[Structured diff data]
************

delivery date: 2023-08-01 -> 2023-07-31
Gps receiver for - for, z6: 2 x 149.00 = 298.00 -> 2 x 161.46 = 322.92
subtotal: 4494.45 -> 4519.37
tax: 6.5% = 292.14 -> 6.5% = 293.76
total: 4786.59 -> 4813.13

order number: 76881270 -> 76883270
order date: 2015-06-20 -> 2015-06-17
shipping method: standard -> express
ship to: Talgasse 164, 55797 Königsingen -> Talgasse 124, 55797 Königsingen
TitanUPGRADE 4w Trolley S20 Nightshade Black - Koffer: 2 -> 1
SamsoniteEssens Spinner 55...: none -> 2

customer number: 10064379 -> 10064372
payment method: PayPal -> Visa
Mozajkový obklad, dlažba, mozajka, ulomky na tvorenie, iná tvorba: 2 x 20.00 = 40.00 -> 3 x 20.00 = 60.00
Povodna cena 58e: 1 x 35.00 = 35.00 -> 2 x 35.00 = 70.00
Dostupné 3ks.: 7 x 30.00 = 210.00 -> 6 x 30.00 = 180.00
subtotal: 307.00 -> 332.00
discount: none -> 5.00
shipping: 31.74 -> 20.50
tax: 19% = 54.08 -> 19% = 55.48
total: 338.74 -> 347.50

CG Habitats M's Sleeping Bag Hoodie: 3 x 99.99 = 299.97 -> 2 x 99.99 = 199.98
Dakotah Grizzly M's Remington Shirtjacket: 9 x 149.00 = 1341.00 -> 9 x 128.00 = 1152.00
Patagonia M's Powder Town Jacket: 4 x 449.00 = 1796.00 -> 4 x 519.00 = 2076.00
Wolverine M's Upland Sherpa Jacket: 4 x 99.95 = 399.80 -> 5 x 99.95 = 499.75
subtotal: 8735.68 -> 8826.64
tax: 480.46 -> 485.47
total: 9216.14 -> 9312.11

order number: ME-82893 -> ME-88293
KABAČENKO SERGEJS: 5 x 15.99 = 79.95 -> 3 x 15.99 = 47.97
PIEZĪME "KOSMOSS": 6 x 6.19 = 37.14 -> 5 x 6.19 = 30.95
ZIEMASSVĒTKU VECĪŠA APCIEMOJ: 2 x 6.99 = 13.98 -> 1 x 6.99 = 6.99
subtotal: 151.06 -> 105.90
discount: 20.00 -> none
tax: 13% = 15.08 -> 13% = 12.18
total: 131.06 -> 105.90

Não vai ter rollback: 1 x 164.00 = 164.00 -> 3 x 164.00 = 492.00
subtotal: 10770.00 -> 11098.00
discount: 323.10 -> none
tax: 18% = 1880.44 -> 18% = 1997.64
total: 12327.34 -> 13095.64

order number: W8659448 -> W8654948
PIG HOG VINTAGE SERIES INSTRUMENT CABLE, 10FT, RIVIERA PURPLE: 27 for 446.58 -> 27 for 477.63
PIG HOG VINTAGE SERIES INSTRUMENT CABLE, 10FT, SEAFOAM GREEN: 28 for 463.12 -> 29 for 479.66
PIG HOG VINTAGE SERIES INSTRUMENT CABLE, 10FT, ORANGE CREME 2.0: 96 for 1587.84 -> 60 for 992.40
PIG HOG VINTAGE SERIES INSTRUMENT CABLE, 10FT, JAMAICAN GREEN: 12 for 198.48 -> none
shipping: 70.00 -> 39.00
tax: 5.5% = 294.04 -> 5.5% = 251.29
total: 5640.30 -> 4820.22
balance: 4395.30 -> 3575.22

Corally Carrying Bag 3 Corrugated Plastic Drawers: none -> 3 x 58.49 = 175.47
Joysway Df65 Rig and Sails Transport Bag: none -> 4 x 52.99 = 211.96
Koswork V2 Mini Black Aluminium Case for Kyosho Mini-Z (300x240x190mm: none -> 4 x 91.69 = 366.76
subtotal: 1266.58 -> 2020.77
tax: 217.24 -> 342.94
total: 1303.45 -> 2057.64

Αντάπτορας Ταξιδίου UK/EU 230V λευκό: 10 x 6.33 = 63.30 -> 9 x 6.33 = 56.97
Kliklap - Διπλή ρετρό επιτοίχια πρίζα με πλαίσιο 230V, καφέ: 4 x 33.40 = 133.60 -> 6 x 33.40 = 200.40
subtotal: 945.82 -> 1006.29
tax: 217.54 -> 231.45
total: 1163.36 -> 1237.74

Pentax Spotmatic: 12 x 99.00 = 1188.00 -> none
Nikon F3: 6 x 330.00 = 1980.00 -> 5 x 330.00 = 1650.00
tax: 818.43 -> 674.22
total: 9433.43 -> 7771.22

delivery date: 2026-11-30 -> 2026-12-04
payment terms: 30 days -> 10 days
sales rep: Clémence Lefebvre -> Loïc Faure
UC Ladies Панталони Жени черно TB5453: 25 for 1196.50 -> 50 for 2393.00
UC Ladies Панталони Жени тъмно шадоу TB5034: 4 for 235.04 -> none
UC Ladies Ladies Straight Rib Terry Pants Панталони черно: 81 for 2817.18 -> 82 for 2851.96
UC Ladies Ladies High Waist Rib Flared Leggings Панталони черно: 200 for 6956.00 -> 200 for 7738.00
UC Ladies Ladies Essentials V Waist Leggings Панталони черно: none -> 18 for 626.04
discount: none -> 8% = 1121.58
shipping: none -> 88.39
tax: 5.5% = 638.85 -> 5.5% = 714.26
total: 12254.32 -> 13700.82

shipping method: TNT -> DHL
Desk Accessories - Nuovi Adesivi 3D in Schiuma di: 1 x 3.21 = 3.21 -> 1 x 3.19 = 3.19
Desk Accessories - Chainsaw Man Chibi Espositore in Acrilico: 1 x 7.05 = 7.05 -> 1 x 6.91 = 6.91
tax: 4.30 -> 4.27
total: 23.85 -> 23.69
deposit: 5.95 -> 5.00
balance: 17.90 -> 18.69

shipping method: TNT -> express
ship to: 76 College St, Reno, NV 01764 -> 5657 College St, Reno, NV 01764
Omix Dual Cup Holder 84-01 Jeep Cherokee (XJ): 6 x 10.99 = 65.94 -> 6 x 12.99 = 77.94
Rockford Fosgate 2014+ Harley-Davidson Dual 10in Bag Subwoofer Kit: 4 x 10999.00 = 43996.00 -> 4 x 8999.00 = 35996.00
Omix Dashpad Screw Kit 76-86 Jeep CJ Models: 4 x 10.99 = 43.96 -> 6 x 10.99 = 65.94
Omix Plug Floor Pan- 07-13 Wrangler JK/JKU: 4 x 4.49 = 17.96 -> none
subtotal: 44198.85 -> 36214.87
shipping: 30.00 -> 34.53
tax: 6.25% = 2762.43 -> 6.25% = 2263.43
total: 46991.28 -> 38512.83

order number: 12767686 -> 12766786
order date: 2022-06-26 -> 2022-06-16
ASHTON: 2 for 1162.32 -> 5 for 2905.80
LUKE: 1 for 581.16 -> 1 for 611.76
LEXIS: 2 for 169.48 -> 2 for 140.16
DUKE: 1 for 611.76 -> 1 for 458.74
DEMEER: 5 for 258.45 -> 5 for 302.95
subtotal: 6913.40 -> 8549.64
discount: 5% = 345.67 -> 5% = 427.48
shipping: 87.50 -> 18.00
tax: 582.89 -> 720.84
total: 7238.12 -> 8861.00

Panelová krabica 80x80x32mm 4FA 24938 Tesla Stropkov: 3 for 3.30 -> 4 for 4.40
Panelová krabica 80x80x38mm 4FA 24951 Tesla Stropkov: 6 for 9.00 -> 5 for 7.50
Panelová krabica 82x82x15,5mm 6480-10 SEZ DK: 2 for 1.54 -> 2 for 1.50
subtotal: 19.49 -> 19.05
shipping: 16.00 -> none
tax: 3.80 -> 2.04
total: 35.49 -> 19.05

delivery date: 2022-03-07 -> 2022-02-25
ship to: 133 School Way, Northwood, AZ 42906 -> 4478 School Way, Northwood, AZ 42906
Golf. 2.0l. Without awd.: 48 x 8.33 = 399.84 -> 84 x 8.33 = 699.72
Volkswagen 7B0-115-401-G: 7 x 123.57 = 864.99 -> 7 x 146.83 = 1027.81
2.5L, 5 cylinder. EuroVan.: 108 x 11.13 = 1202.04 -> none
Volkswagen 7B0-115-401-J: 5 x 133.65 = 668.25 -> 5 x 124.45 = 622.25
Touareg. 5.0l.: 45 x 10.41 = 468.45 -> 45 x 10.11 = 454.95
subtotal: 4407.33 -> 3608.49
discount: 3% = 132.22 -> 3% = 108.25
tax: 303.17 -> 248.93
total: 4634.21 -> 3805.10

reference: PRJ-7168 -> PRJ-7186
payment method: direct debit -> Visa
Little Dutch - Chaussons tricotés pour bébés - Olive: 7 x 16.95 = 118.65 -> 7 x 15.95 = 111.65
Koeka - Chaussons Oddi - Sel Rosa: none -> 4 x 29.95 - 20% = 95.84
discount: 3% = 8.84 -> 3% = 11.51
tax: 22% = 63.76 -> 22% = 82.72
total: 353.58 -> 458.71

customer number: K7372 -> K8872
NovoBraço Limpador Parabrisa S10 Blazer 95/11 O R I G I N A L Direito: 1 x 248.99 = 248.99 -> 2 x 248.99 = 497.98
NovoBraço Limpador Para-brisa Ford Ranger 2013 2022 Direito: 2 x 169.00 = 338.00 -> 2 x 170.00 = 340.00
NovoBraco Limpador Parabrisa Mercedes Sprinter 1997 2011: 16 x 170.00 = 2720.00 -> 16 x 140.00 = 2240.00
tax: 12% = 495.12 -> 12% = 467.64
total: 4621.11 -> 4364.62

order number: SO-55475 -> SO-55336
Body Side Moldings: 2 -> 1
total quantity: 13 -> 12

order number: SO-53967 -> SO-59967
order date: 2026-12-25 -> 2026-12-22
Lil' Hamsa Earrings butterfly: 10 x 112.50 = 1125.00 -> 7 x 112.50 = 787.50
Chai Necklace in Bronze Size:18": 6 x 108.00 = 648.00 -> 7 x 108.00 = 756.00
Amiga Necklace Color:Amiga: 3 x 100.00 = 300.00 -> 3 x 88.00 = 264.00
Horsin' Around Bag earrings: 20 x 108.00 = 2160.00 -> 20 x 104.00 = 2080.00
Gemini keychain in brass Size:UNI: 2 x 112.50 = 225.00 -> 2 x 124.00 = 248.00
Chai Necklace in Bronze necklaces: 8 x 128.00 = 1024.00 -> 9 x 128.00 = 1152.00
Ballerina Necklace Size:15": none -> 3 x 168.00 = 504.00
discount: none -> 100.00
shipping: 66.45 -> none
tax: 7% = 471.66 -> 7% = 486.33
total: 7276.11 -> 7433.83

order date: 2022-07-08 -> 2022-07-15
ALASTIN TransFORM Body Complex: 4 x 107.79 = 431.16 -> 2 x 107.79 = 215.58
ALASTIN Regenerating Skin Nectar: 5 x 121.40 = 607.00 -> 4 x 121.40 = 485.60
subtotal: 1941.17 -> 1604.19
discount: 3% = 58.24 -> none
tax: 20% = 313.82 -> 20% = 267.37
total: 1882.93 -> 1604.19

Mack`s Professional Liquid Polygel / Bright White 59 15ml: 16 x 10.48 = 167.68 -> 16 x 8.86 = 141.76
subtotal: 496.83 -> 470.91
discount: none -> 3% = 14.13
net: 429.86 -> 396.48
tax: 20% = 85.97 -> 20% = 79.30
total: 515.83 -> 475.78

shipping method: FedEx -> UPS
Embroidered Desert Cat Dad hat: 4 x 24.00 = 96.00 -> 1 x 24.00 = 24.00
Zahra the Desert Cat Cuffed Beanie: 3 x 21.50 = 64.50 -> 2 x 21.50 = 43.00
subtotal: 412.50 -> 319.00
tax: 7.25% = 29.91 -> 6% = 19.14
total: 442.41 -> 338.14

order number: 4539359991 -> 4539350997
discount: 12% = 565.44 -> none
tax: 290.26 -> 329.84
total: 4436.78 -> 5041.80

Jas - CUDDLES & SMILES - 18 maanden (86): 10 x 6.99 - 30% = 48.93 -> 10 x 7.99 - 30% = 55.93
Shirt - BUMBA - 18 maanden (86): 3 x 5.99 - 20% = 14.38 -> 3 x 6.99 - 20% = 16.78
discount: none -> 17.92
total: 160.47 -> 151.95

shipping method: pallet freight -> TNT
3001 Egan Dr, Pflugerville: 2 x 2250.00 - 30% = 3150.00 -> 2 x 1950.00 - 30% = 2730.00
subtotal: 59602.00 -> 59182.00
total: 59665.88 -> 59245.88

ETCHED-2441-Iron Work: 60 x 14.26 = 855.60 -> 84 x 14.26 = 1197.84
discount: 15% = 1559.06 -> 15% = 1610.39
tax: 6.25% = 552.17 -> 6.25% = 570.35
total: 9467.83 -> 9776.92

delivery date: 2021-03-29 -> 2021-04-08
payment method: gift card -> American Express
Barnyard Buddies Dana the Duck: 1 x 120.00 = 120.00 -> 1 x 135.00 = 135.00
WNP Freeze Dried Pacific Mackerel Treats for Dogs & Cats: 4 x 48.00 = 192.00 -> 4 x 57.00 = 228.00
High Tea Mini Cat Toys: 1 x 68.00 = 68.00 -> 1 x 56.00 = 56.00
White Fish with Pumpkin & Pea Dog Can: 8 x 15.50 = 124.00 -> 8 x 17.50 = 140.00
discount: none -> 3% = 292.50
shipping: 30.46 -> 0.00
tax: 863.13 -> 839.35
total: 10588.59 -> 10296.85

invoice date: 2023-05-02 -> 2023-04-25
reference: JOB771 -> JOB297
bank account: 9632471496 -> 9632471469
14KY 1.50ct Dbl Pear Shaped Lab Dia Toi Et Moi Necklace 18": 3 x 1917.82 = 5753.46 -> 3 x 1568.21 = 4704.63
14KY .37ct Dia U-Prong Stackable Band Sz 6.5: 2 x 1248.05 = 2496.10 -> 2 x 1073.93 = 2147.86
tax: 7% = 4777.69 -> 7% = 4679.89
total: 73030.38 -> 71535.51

************

> _Work instruction_
Taking the records above as input, show every line in which the word "NovoBraço" is present.

> _Answer for the task_
NovoBraço Limpador Parabrisa S10 Blazer 95/11 O R I G I N A L Direito: 1 x 248.99 = 248.99 -> 2 x 248.99 = 497.98
NovoBraço Limpador Para-brisa Ford Ranger 2013 2022 Direito: 2 x 169.00 = 338.00 -> 2 x 170.00 = 340.00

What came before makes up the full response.